Anne d’Autriche, apprenant le décès de Philippe, n’a-t-elle pas dit :
— Je le suivrai bientôt.
Louis est ému, mais il ne cède pas à sa mère.
Il voit chaque jour Louise de La Vallière. Elle est enceinte à nouveau et l’accouchement sera difficile. Et Louis ressent durement la mort de l’enfant qui décède encore plus vite que le premier-né.
Les rumeurs, grâce à Colbert qui a veillé sur toute l’affaire, ont été peu nombreuses et se sont vite dissipées, car Louise est revenue à la Cour, le jour même de ses couches, chancelante mais réussissant à danser, à sourire.
Il lui est reconnaissant de cette volonté, de cette fierté, mais il ne peut pas dépendre d’elle.

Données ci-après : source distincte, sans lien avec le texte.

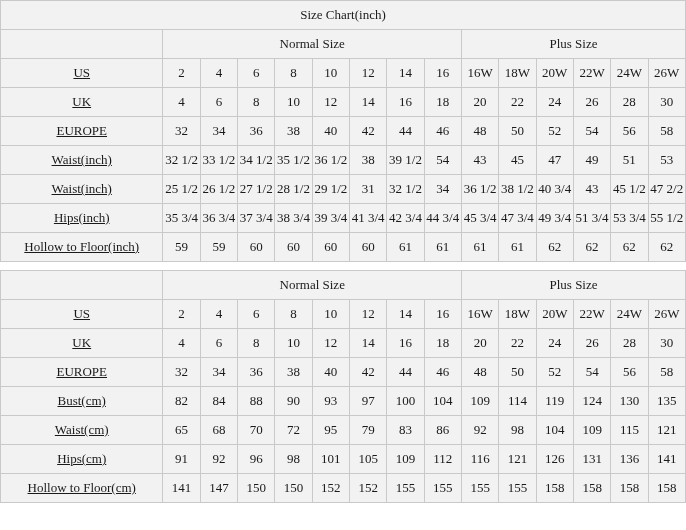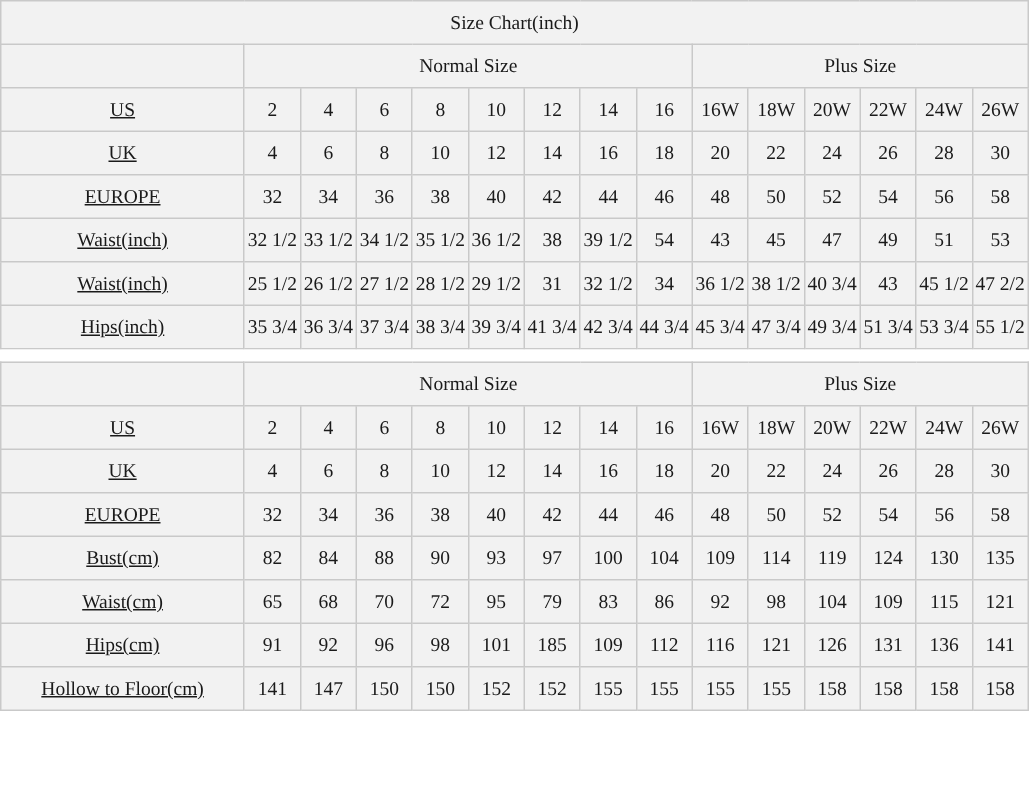--- a/index.html
+++ b/index.html
@@ -216,6 +216,23 @@
           <td class="tiny-val">55 1/2</td>
         </tr>
 
+        <tr>
+          <td class="row-label">Hollow to Floor(inch)</td>
+          <td>59</td>
+          <td>59</td>
+          <td>60</td>
+          <td>60</td>
+          <td>60</td>
+          <td>60</td>
+          <td>61</td>
+          <td>61</td>
+          <td>61</td>
+          <td>61</td>
+          <td>62</td>
+          <td>62</td>
+          <td>62</td>
+          <td>62</td>
+        </tr>
       </tbody>
     </table>
   </div>

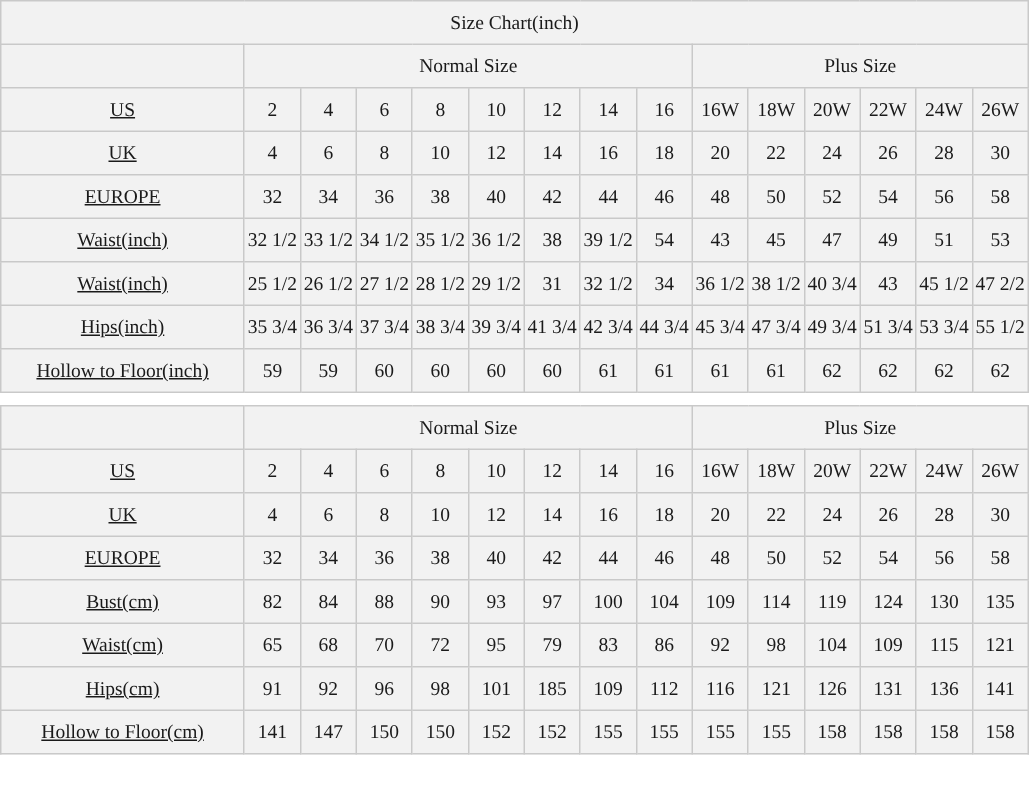--- a/index.html
+++ b/index.html
@@ -362,7 +362,7 @@
           <td>96</td>
           <td>98</td>
           <td>101</td>
-          <td>185</td>
+          <td>105</td>
           <td>109</td>
           <td>112</td>
           <td>116</td>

Il s’écarte d’elle, offre son bras à l’une des filles d’honneur de Marie-Thérèse dont le regard, les soupirs et le sourire disent qu’elle souhaite céder au roi.
Il n’est pas dom Juan, mais au nom de quoi, de qui, refuserait-il ce plaisir qu’on lui offre ?
Il le prend et, durant quelques nuits, il se rend chez cette jeune blonde, Anne-Lucie, qui lui abandonne son corps généreux.
Et puis on l’avertit que la jeune femme, qui lui adresse des lettres enflammées, les fait écrire, et qu’en fait on se sert d’elle pour l’éloigner de Louise de La Vallière.
Il faut toujours qu’il soit sur ses gardes.
Un roi, en abandonnant son cœur, doit demeurer maître absolu de son esprit, confie-t-il.